It has a fantastic user community, even better than the Amiga, that focuses on
great technology over marketing. It has a great developer community, with even
more available code to study (and in fact, a lot of the stuff I liked most on
the Amiga was derived from UNIX utilities). And, it has a hacker mentality
above all else...doing novel things with Linux is expected, respected, and
supported (just as it was on the Amiga and the C64 before it).

The only thing I've never quite gotten from Linux was the way the Amiga always
treated the arts as a valuable part of the computing equation. Sound and
graphics Just Worked. Linux has had an awful, effectively unusable, sound
subsystem for its entire history...and still does, to this day. I recorded
more music with my Amigas in maybe four or five years than I have in nearly 20
years of Linux use (I still reboot into Windows to record music).

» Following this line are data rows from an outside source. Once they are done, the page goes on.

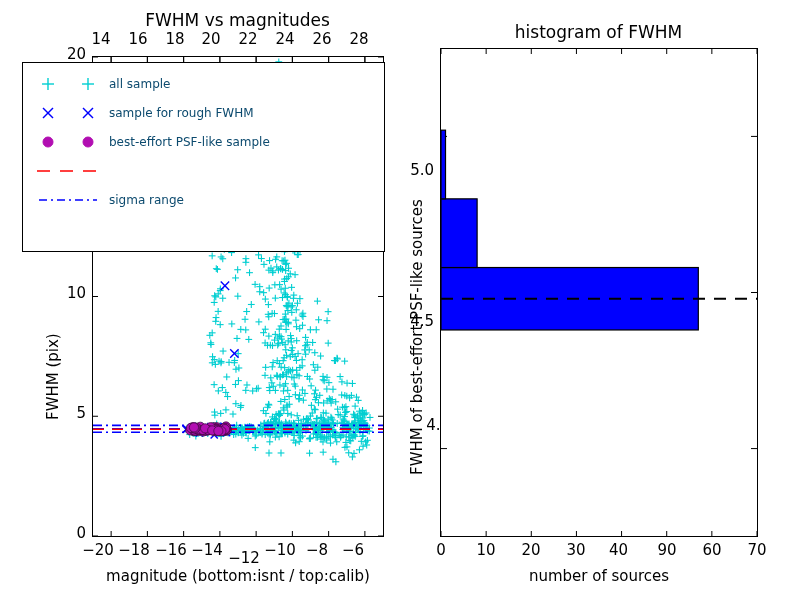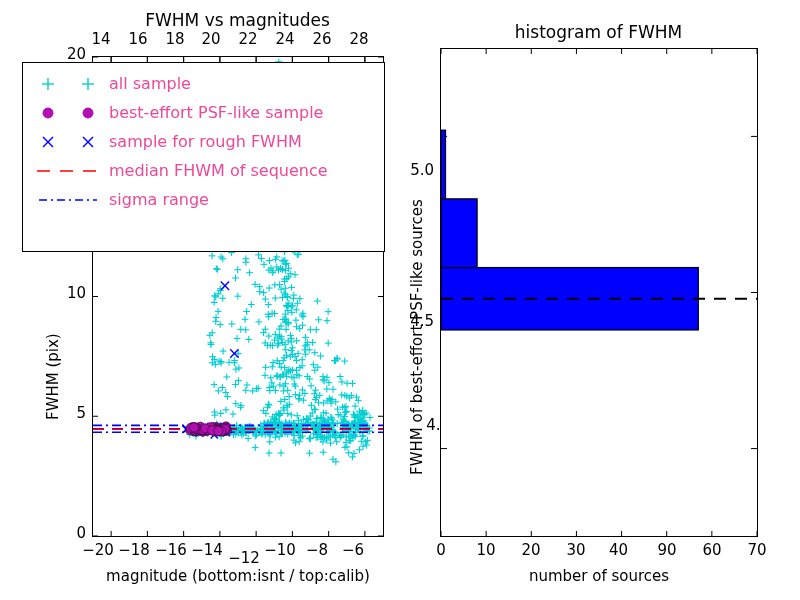"all sample" .legend-text { color: #ec4899 -> #0c4a6e; font-size: 16px -> 12px }
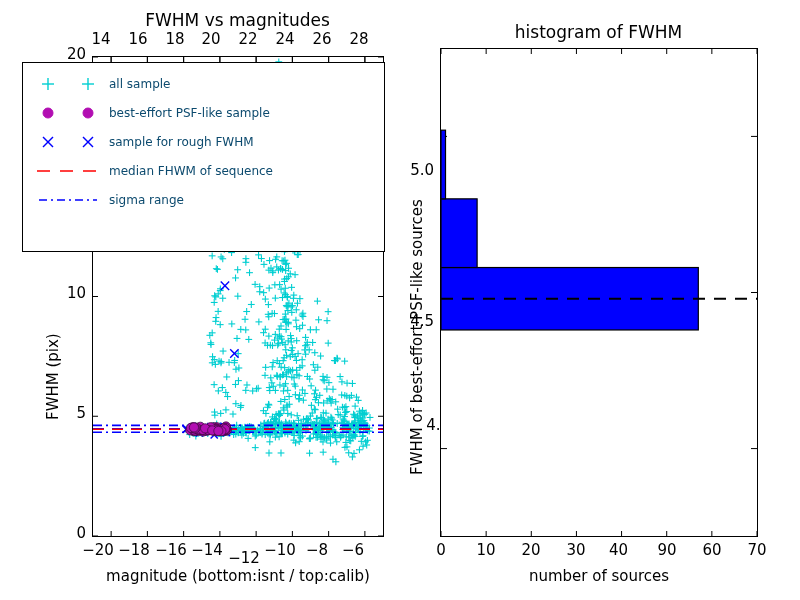"best-effort PSF-like sample" div.legend-row { order: before "sample for rough FWHM" -> after "sample for rough FWHM" }
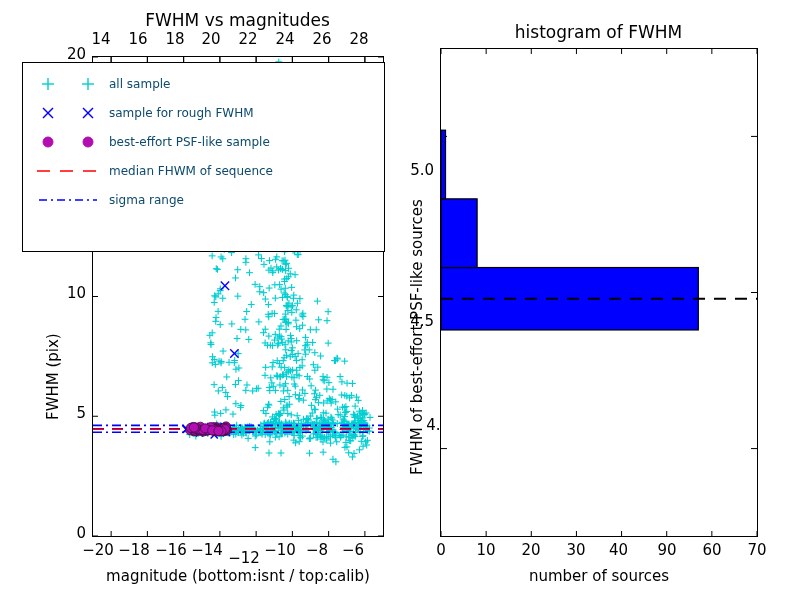"median FHWM of sequence" span.legend-text { html: <span>median FHWM of sequence</span> -> none }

Anyway, my point is that I loved my Amigas. But, it's not something I want to
use again. I'm impressed that a small team is delivering a functional Amiga OS
clone, but it's not an OS that I would want to use daily or develop for. The
fact that it's not Open Source is just one more reason why I wouldn't have any
interest in it.

------
fit2rule
Rehabilitation of old computers is a pet topic of mine - I still have pretty
much every computer I've ever owned, from the Oric-1 machine that got me
going, to the Atari Portfolio with onboard C compiler that I used for many
great things in the 90's, to the BeBox that I boot up every year, my old O2
that is still sitting there, in all its 200mhz glory, just because .. but one
thing that has always kind of bugged me is that I missed out on the Amiga
revolution, having gone from developing at first for my home 8-bit machines,
directly to Unix and machines like the MIPS Risc/os Pizzabox .. which then led
to SGI, and so on.. so I feel like I missed a serious aspect of the computer
revolution by not ever really having much Amiga time .. all my mates ever did
with theirs was play games, and I was much more interested in coding the thing
than anything else.

So every few years I get the urge to have another look and try to figure out
what all the fuss is about. It seems like MorphOS is a good way to do that -
but I have to say that I'm a little disappointed that its crippleware,
although I understand that with practically no market for their work, the
MorphOS developers have to make a buck somehow.

Anyway, one thing that has really helped me get a bit of that lost spirit of
Amiga computing has been the Open Pandora console:
[http://openpandora.org/](http://openpandora.org/) which is, essentially, an
emulation paradise .. this allows me to run the UAE emulator and others, as
well as a veritable cornucopia of emulators for other systems .. plus, its
extremely portable, to boot.

I even once ported BCPL to the Pandora, just so I could get a working EDSAC
emulator, grin..

For anyone else interested in archaic computing platforms, the underground
movement behind the Pandora can be a very comforting community to join.

------
trevoro
How terribly disappointing.

If you're going to get all nostalgic about running Amiga applications then you
may as well just go and download the original kickstart and workbench ROMs and
fire up an emulator. FS-UAE(1) works pretty well. Someone even wrote a PNaCl
emulator for Chrome.

[1] [http://fs-uae.net](http://fs-uae.net)

------
yardie
Dammit! I just put my PowerMac G4 MDD on the corner last weekend. With screen,
keyboard, and mouse.

The disclaimer at the end of the article was a huge letdown. No way I'm paying
111EUR license for a hobby. That's about 3x more than what my G4 is worth.
Probably more since I couldn't find anyone to buy it much less pick it up.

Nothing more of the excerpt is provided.